Por Antonio Tejeda Encinas
Exsecretario General y cofundador de la primera Cámara Hispano Turca constituida en España
Expresidente y fundador de la primera Cámara Hispano Luso Cubana
Vivimos un momento complejo para el mercado laboral, donde muchas de las señales que emite la economía se mezclan con lecturas automáticas, cifras superficiales y valoraciones que tienden a simplificar una realidad profundamente estructural. Como empresario, no puedo dejar de mirar con preocupación —pero también con responsabilidad— lo que ocurre en nuestro entorno: más empleo, sí, pero también más tensión presupuestaria, más absentismo, más rigidez improductiva y más sensación de disociación entre esfuerzo y retorno.
Decir que hay más ocupados no puede eclipsar el hecho de que muchos contratos no generan riqueza ni salarial ni colectiva. Que las cotizaciones suban no oculta el déficit creciente del sistema de Seguridad Social. Que se reformen las jubilaciones no siempre equivale a corregir los desajustes intergeneracionales. Y que se creen incentivos sin una estrategia integral no basta para asegurar sostenibilidad real.
Conviene, por tanto, matizar algunas afirmaciones y devolverle profundidad al análisis. Por ejemplo, cuando se habla de sanciones europeas como si fueran una respuesta a una sobrerregulación del mercado laboral, se omite que lo que ha motivado estas advertencias no ha sido el exceso de protección, sino precisamente lo contrario.
La crítica a España por parte del Comité Europeo de Derechos Sociales (Consejo de Europa, con sede en Estrasburgo) ha sido por mantener un sistema de indemnización por despido que no garantiza compensaciones adecuadas conforme a los estándares de la Carta Social Europea. Del mismo modo, la sanción de la Comisión Europea por no transponer a tiempo la Directiva sobre conciliación de la vida familiar y laboral no se refiere a una sobreactuación regulatoria, sino a una falta de compromiso con derechos ya pactados a nivel europeo.

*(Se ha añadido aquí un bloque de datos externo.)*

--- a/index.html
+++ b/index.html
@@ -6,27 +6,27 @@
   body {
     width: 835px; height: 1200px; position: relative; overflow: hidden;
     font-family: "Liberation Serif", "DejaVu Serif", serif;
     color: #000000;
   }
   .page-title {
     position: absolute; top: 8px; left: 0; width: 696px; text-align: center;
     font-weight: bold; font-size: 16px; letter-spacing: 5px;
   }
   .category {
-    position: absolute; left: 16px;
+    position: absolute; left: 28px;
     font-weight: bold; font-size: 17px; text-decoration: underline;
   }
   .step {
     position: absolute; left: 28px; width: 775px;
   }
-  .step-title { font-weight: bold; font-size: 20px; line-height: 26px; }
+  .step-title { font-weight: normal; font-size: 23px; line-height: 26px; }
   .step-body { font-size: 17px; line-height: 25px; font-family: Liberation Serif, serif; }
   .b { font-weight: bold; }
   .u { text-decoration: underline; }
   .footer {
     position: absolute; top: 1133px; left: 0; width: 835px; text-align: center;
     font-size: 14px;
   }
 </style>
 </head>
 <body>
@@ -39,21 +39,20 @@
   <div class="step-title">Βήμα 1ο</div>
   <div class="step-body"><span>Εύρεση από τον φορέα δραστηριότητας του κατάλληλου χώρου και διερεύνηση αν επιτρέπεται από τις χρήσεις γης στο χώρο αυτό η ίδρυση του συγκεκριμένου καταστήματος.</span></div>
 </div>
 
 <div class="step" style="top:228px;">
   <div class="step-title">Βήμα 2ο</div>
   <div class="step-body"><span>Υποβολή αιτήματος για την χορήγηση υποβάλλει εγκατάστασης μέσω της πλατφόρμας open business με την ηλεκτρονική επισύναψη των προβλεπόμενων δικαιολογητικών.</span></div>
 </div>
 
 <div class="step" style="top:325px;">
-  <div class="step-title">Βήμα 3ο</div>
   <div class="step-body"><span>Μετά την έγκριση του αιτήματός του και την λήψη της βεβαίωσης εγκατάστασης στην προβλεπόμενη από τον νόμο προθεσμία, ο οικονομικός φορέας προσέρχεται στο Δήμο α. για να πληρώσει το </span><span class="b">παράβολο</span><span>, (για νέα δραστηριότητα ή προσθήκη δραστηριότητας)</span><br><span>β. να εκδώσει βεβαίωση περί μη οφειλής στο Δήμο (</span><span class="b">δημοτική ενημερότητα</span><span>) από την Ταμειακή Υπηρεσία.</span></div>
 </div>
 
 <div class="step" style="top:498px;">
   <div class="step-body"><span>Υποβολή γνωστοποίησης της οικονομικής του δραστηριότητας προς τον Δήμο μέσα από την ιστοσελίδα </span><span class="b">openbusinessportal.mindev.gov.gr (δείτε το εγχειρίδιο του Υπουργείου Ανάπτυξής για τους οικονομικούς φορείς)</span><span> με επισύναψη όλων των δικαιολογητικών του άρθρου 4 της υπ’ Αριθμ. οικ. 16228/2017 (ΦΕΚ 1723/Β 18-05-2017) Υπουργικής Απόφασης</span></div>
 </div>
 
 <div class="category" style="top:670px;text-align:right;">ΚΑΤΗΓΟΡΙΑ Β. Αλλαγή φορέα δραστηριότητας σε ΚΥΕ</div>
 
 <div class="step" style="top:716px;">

Esto obliga a reformular la narrativa: la reforma laboral de 2022, aún con sus limitaciones, no es la causante de los males actuales. De hecho, ha intentado corregir décadas de precarización estructural. Otra cosa es que su implementación y su entorno político-administrativo no siempre hayan sido los más eficaces para que las medidas tuvieran el efecto transformador deseado. Porque conviene decirlo sin rodeos: toda reforma laboral que no cuente con una implicación real de todos los actores involucrados —empresarios, trabajadores, administración pública— está condenada al fracaso. Primero, como proyecto político. Después, como modelo social. Y finalmente, como estructura económica. La legitimidad de una norma no nace solo de su aprobación parlamentaria, sino de su capacidad de transformar consensos en eficacia.

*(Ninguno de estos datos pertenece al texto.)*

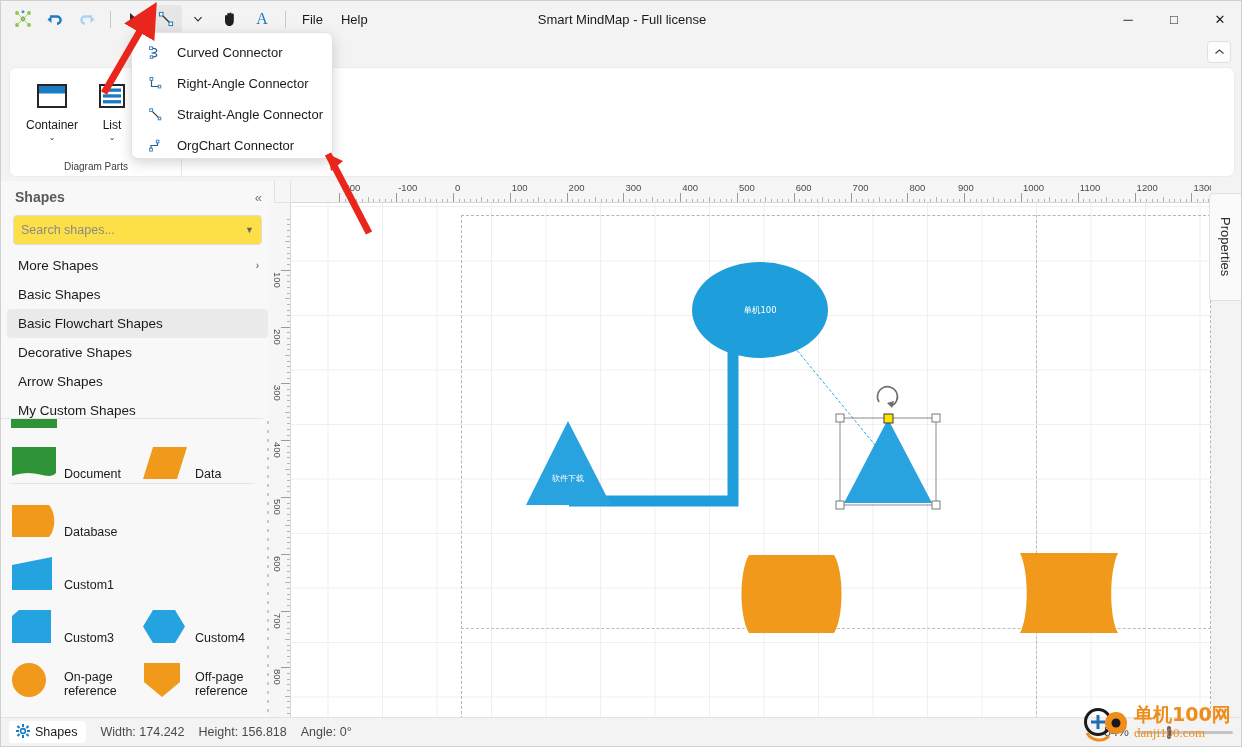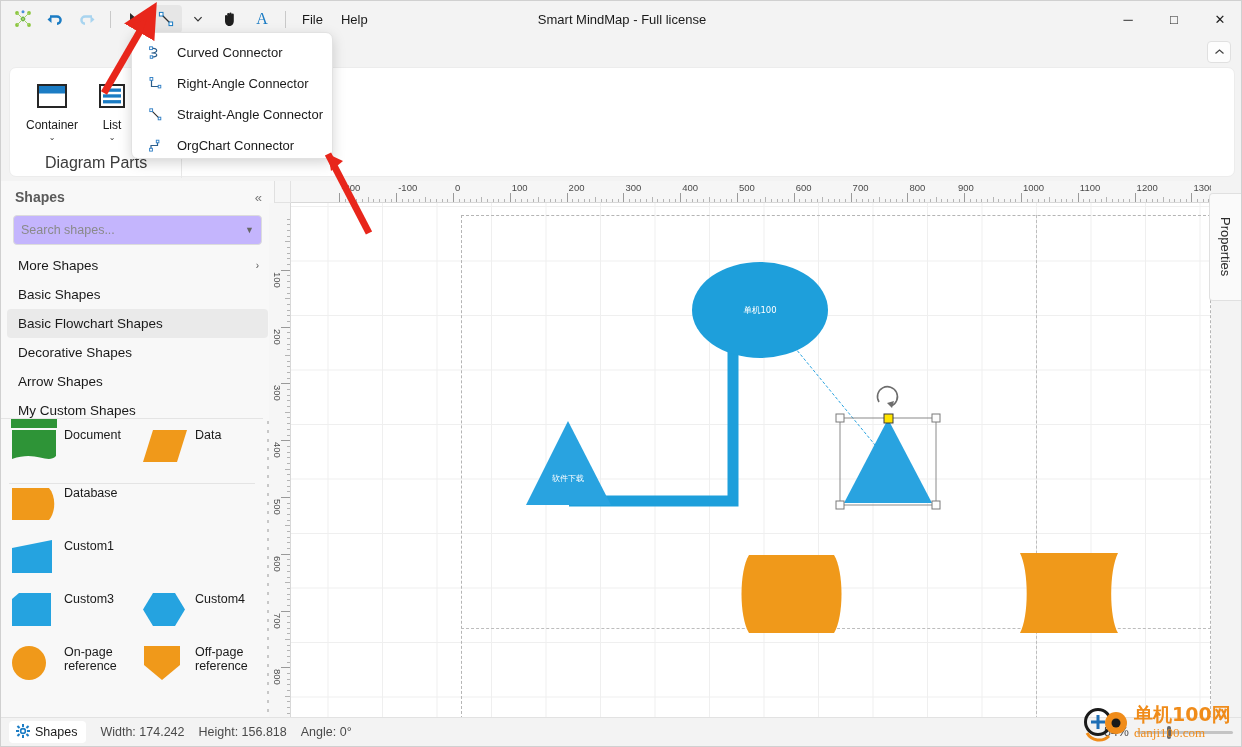--- a/index.html
+++ b/index.html
@@ -72,21 +72,21 @@
     position: absolute; left: 0; top: 0; width: 172px; height: 110px;
     border-right: 1px solid #e8e8e8;
   }
   .rgroup-items { display: flex; align-items: flex-start; padding: 10px 0 0 14px; gap: 4px; }
   .ritem { width: 56px; display: flex; flex-direction: column; align-items: center; cursor: default; }
   .ritem .glyph { height: 38px; display: flex; align-items: center; justify-content: center; }
   .ritem .lbl { font-size: 12px; color: #1a1a1a; margin-top: 3px; line-height: 13px; }
   .ritem .caret { font-size: 8px; color: #333; margin-top: 1px; line-height: 9px; }
   .rgroup-title {
     position: absolute; bottom: 6px; left: 0; width: 172px; text-align: center;
-    font-size: 16px; color: #3b3b3b;
+    font-size: 10px; color: #3b3b3b;
   }
 
   
   .dropdown {
     position: absolute; left: 130px; top: 31px; width: 202px; height: 127px;
     background: #ffffff; border: 1px solid #e2e2e2; border-radius: 7px;
     box-shadow: 0 4px 13px rgba(0,0,0,0.17);
     padding: 4px 0; z-index: 60;
   }
   .dd-item {
@@ -101,21 +101,21 @@
     position: absolute; left: 0; top: 180px; width: 274px; height: 538px;
     background: #f8f8f8; border-right: 1px solid #e0e0e0;
   }
   .sp-header {
     height: 32px; display: flex; align-items: center; justify-content: space-between;
     padding: 0 12px 0 14px;
   }
   .sp-title { font-size: 14px; color: #5a5a5a; font-weight: bold; }
   .sp-collapse { font-size: 13px; color: #777; }
   .sp-search {
-    margin: 2px 12px 6px 12px; height: 26px; background: #c4b5fd;
+    margin: 2px 12px 6px 12px; height: 26px; background: #fde047;
     border: 1px solid #dcdcdc; border-radius: 4px;
     display: flex; align-items: center; padding: 14px 7px;
   }
   .sp-search input {
     flex: 1; border: none; outline: none; font-size: 12.5px; color: #333;
     font-family: "Liberation Sans", sans-serif; background: transparent;
   }
   .sp-search input::placeholder { color: #8a8a8a; }
   .sp-search .chev { font-size: 9px; color: #666; }
   .cat-list { padding: 0 6px; }
@@ -124,21 +124,21 @@
     padding: 0 9px 0 11px; font-size: 13.5px; color: #1a1a1a; border-radius: 4px; cursor: default;
   }
   .cat.selected { background: #eaeaea; }
   .cat .arrow { font-size: 10px; color: #555; }
   .gallery {
     position: absolute; left: 0; top: 237px; width: 262px; height: 301px;
     overflow: hidden; background: #f8f8f8; border-top: 1px solid #e4e4e4;
   }
   .gal-row { display: flex; height: 53px; }
   .gal-cell {
-    width: 131px; display: flex; align-items: flex-start; gap: 7px;
+    width: 131px; display: flex; align-items: flex-end; gap: 7px;
     padding-left: 10px; border-radius: 4px; cursor: default;
   }
   .gal-cell.hl { background: #eeeeee; }
   .gal-swatch { width: 46px; height: 36px; flex: none; position: relative; }
   .gal-label { font-size: 12.5px; color: #1a1a1a; line-height: 14px; }
   .gal-div { height: 1px; background: #e4e4e4; margin: 2px 8px; }
   .panel-scroll {
     position: absolute; right: 4px; top: 240px; width: 4px; height: 290px;
   }
   .panel-scroll i {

Ahora bien, dicho esto, sería ingenuo negar que hay desajustes muy reales. El absentismo injustificado, el abuso de las bajas médicas, la pérdida de cultura del esfuerzo o la escasa conexión entre el rendimiento individual y los incentivos económicos están debilitando los resortes productivos. Y lo hacen no solo en perjuicio del empresario, sino también de los trabajadores comprometidos y del sistema en su conjunto.
Esto no va de izquierdas o derechas, ni de empleados contra empresarios. Va de si queremos o no construir un sistema que funcione. Uno donde el que se esfuerza encuentra retorno, donde el que arriesga no es castigado, y donde el que se refugia en la trampa del sistema no encuentre el premio.
Desde mi responsabilidad empresarial, defiendo la necesidad de cambios. Pero no para ganar más a costa de otros, sino para que la ecuación vuelva a tener sentido: producir, redistribuir, crecer. Y que el resultado de esa ecuación no sea privilegio de unos ni eslogan de otros, sino base real de un país más sólido y más justo.